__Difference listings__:
--------------------

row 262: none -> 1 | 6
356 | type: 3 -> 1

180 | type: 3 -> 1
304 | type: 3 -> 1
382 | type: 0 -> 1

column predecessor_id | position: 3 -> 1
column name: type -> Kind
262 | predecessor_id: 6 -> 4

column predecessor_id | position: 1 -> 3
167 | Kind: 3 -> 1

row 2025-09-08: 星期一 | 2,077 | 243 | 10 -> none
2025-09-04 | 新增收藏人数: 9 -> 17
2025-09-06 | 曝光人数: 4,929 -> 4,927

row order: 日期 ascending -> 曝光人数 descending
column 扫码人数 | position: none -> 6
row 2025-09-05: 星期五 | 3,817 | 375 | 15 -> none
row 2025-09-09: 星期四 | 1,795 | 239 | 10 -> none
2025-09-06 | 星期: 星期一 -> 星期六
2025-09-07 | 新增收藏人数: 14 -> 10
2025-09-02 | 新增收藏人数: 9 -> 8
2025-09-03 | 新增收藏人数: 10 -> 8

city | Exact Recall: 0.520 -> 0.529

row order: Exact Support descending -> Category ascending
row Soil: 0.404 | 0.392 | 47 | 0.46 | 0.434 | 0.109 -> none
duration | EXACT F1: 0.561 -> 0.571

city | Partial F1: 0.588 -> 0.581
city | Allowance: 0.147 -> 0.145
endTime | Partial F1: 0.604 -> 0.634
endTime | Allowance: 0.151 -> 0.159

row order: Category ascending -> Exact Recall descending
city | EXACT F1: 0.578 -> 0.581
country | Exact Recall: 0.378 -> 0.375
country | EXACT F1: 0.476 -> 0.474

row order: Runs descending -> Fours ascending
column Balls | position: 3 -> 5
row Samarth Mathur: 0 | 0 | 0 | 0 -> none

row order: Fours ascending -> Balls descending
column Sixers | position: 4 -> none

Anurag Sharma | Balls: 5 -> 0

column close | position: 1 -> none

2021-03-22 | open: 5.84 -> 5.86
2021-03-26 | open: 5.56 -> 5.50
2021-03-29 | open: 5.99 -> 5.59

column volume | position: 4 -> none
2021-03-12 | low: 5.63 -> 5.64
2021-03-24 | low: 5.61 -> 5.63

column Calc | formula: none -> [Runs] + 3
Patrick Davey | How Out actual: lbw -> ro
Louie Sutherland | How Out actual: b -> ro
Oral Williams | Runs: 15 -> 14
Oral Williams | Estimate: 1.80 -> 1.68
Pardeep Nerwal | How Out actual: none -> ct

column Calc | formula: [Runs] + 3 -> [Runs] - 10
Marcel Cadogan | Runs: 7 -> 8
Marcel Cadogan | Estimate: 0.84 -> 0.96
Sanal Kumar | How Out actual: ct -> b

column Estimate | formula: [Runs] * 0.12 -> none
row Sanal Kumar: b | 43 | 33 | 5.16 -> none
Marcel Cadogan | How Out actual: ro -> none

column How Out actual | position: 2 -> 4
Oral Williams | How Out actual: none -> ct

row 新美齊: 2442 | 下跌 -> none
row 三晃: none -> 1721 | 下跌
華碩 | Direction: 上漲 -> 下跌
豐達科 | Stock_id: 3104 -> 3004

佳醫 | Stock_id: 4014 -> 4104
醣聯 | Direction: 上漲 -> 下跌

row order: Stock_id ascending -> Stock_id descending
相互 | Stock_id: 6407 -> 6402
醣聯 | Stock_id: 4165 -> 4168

--------------------

__EXERCISE DESCRIPTION__:
Only the lines from the one containing "2025-09-02 | 新增收藏人数: 9 -> 8" through the final line above should be duplicated, exactly as they stand.

__FINAL ANSWER__:
2025-09-02 | 新增收藏人数: 9 -> 8
2025-09-03 | 新增收藏人数: 10 -> 8

city | Exact Recall: 0.520 -> 0.529

row order: Exact Support descending -> Category ascending
row Soil: 0.404 | 0.392 | 47 | 0.46 | 0.434 | 0.109 -> none
duration | EXACT F1: 0.561 -> 0.571

city | Partial F1: 0.588 -> 0.581
city | Allowance: 0.147 -> 0.145
endTime | Partial F1: 0.604 -> 0.634
endTime | Allowance: 0.151 -> 0.159

row order: Category ascending -> Exact Recall descending
city | EXACT F1: 0.578 -> 0.581
country | Exact Recall: 0.378 -> 0.375
country | EXACT F1: 0.476 -> 0.474

row order: Runs descending -> Fours ascending
column Balls | position: 3 -> 5
row Samarth Mathur: 0 | 0 | 0 | 0 -> none

row order: Fours ascending -> Balls descending
column Sixers | position: 4 -> none

Anurag Sharma | Balls: 5 -> 0

column close | position: 1 -> none

2021-03-22 | open: 5.84 -> 5.86
2021-03-26 | open: 5.56 -> 5.50
2021-03-29 | open: 5.99 -> 5.59

column volume | position: 4 -> none
2021-03-12 | low: 5.63 -> 5.64
2021-03-24 | low: 5.61 -> 5.63

column Calc | formula: none -> [Runs] + 3
Patrick Davey | How Out actual: lbw -> ro
Louie Sutherland | How Out actual: b -> ro
Oral Williams | Runs: 15 -> 14
Oral Williams | Estimate: 1.80 -> 1.68
Pardeep Nerwal | How Out actual: none -> ct

column Calc | formula: [Runs] + 3 -> [Runs] - 10
Marcel Cadogan | Runs: 7 -> 8
Marcel Cadogan | Estimate: 0.84 -> 0.96
Sanal Kumar | How Out actual: ct -> b

column Estimate | formula: [Runs] * 0.12 -> none
row Sanal Kumar: b | 43 | 33 | 5.16 -> none
Marcel Cadogan | How Out actual: ro -> none

column How Out actual | position: 2 -> 4
Oral Williams | How Out actual: none -> ct

row 新美齊: 2442 | 下跌 -> none
row 三晃: none -> 1721 | 下跌
華碩 | Direction: 上漲 -> 下跌
豐達科 | Stock_id: 3104 -> 3004

佳醫 | Stock_id: 4014 -> 4104
醣聯 | Direction: 上漲 -> 下跌

row order: Stock_id ascending -> Stock_id descending
相互 | Stock_id: 6407 -> 6402
醣聯 | Stock_id: 4165 -> 4168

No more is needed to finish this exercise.